A recent study by ASSOCHAM-Deloitte has found that e-commerce encompassing an increasing range of economic activities such as retail, travel, tourism, food and beverages, has emerged as India’s new sunrise industry and is set to notch up $16 billion of business by the end of 2015.
Titled ‘Future of e-Commerce: Uncovering Innovation’, the study reveals that the digital commerce market in India has grown steadily from $4.4 billion in 2010 to $13.6 billion in 2014 and likely to touch $16 billion by the end of 2015 on the back of growing Internet population and increased online shoppers.
Online travel accounts for nearly 61 per cent of e-commerce business while e-tailing contributes about 29 per cent. Visa India spend data showed 53 per cent growth in the number of e-commerce transactions in 2014, according to the study.
E-commerce players from the US, Europe and Japan are witnessing slower growth in home markets. They are increasingly looking to enter developing economies of India, Brazil and China which have growth forecast rates of more than 20 per cent over coming years.
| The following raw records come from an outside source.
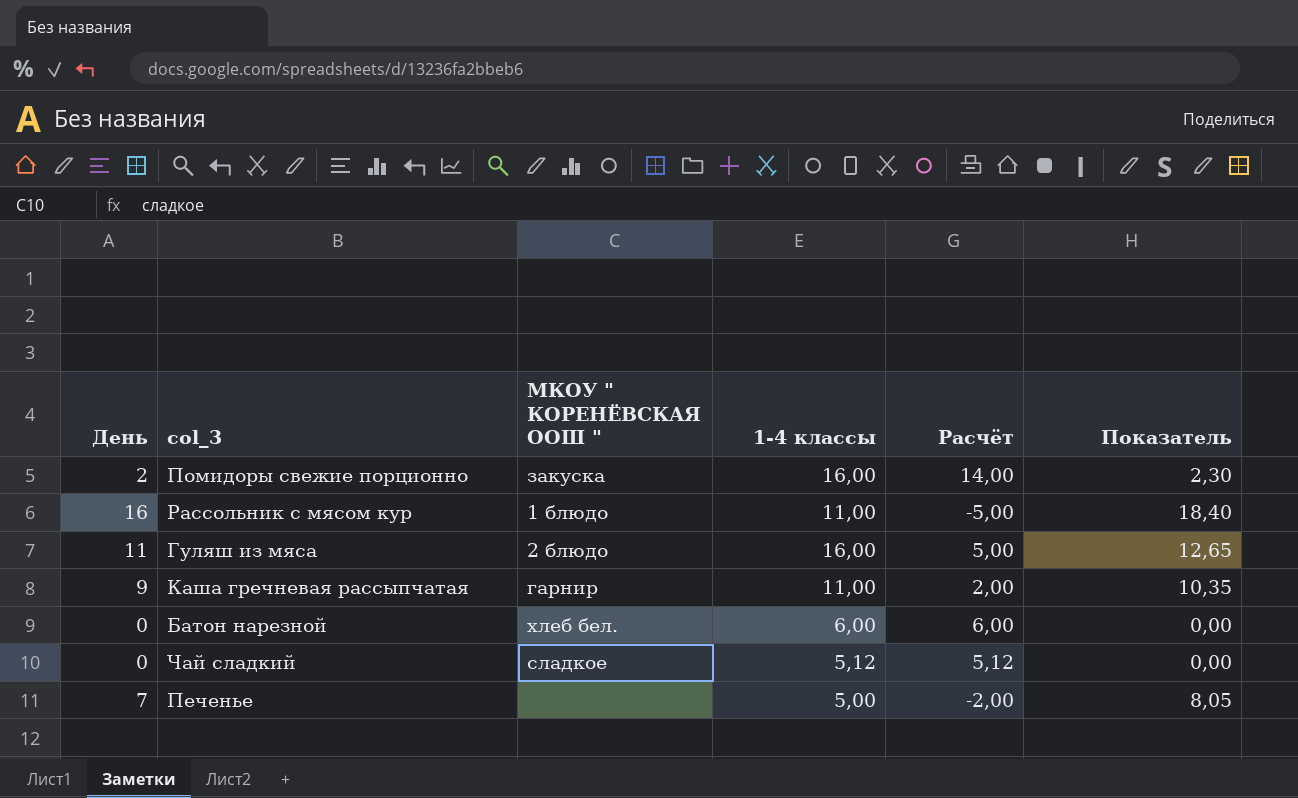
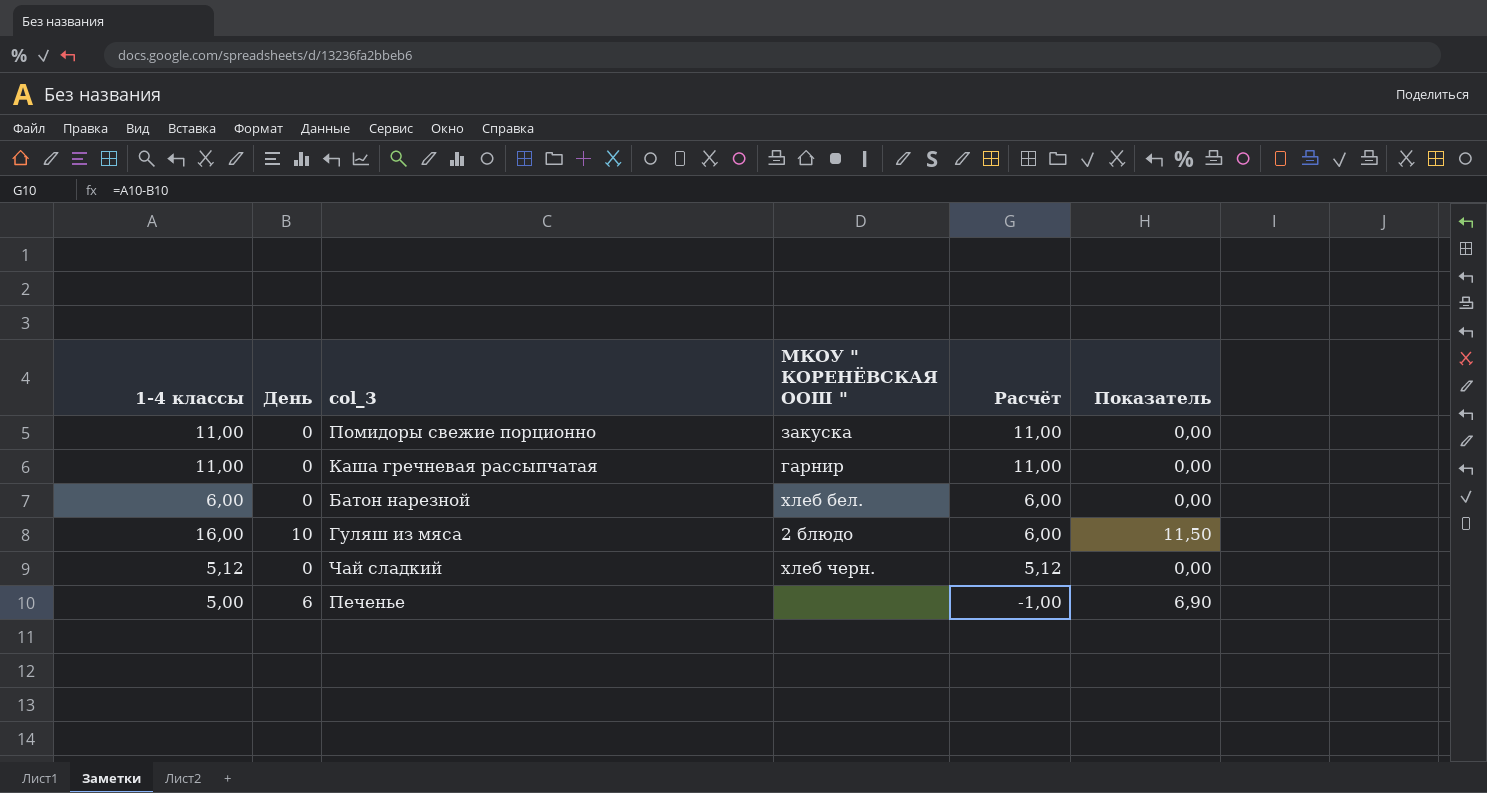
row order: none -> Расчёт descending
column 1-4 классы | position: 4 -> 1
row Рассольник с мясом кур: 16 | 1 блюдо | 11,00 | -5,00 | 18,40 -> none
Помидоры свежие порционно | 1-4 классы: 16,00 -> 11,00
Помидоры свежие порционно | День: 2 -> 0
Помидоры свежие порционно | Расчёт: 14,00 -> 11,00
Помидоры свежие порционно | Показатель: 2,30 -> 0,00
Каша гречневая рассыпчатая | День: 9 -> 0
Каша гречневая рассыпчатая | Расчёт: 2,00 -> 11,00
Каша гречневая рассыпчатая | Показатель: 10,35 -> 0,00
Гуляш из мяса | День: 11 -> 10
Гуляш из мяса | Расчёт: 5,00 -> 6,00
Гуляш из мяса | Показатель: 12,65 -> 11,50
Чай сладкий | МКОУ " КОРЕНЁВСКАЯ ООШ ": сладкое -> хлеб черн.
Печенье | День: 7 -> 6
Печенье | Расчёт: -2,00 -> -1,00
Печенье | Показатель: 8,05 -> 6,90

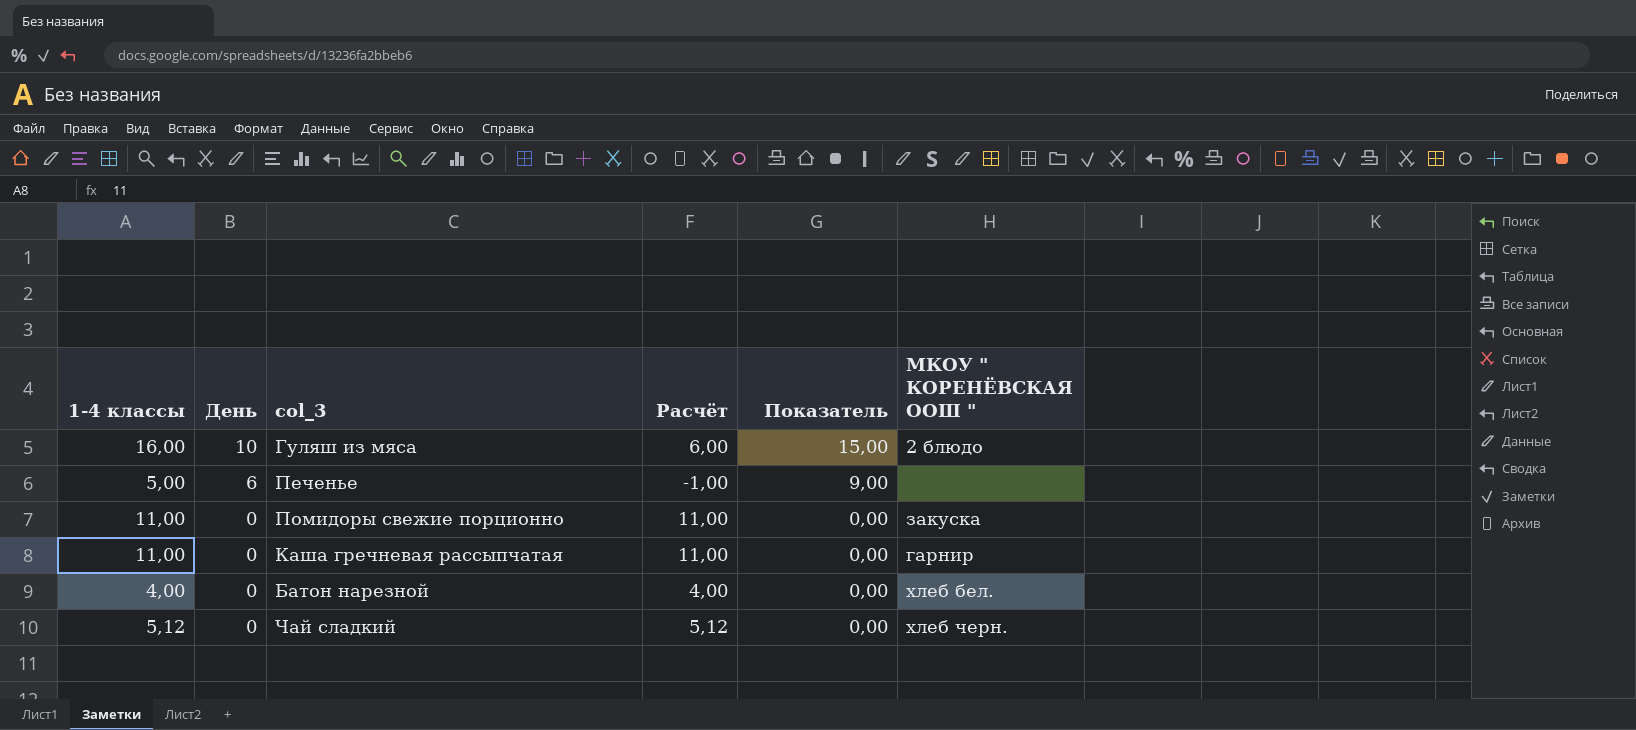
row order: Расчёт descending -> День descending
column Показатель | formula: [День] * 1,15 -> [День] * 1,5
column МКОУ " КОРЕНЁВСКАЯ ООШ " | position: 4 -> 6
Батон нарезной | 1-4 классы: 6,00 -> 4,00
Батон нарезной | Расчёт: 6,00 -> 4,00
Most popular e-commerce categories are non-consumable durables and entertainment related products, the joint study highlighted.
While releasing the joint study DS Rawat, secretary general ASSOCHAM said, the greater adoption of Internet and smartphones is the biggest driver of e-commerce in India. “Internet penetration is rapidly increasing with around 300 million users in 2014. The smartphone is steadily growing and consists of 35 per cent of the overall mobile phones market in the country and success rate of some of the technologies is directly connected to the success of e-commerce,” he said.
The availability of e-commerce applications on various mobility devices is helping to drive sales and revenue. E-tailers like Flipkart, Amazon and Jabong generate nearly 50 per cent of their revenues from consumers shopping using mobile phones.